## Work request:
Lines that include "invoice" make up the answer; copy all of them from the data below.

## Information:

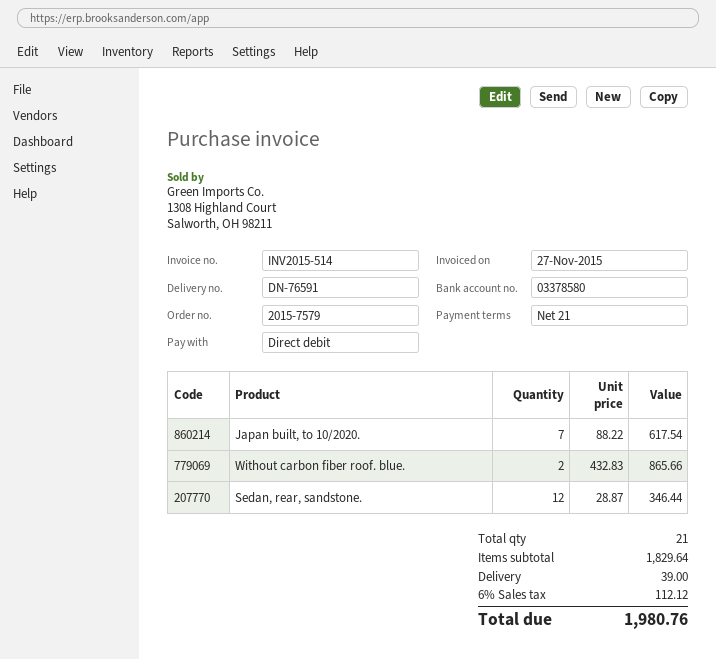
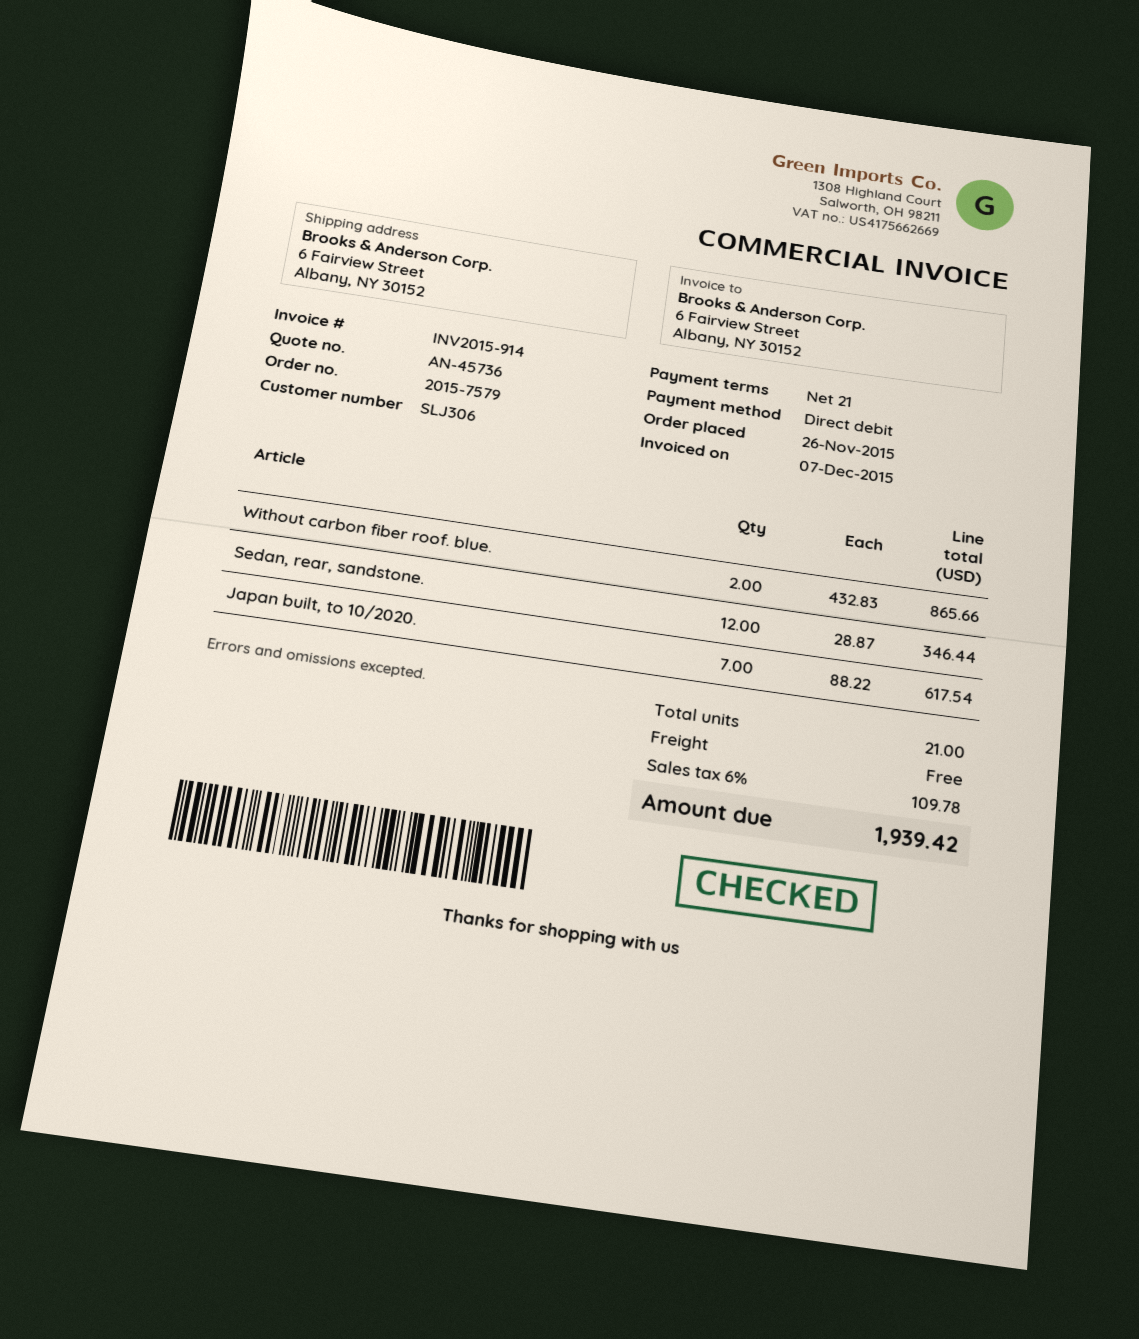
invoice number: INV2015-514 -> INV2015-914
invoice date: 2015-11-27 -> 2015-12-07
shipping: 39.00 -> 0.00
tax: 6% = 112.12 -> 6% = 109.78
total: 1980.76 -> 1939.42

## Solved problem:
invoice number: INV2015-514 -> INV2015-914
invoice date: 2015-11-27 -> 2015-12-07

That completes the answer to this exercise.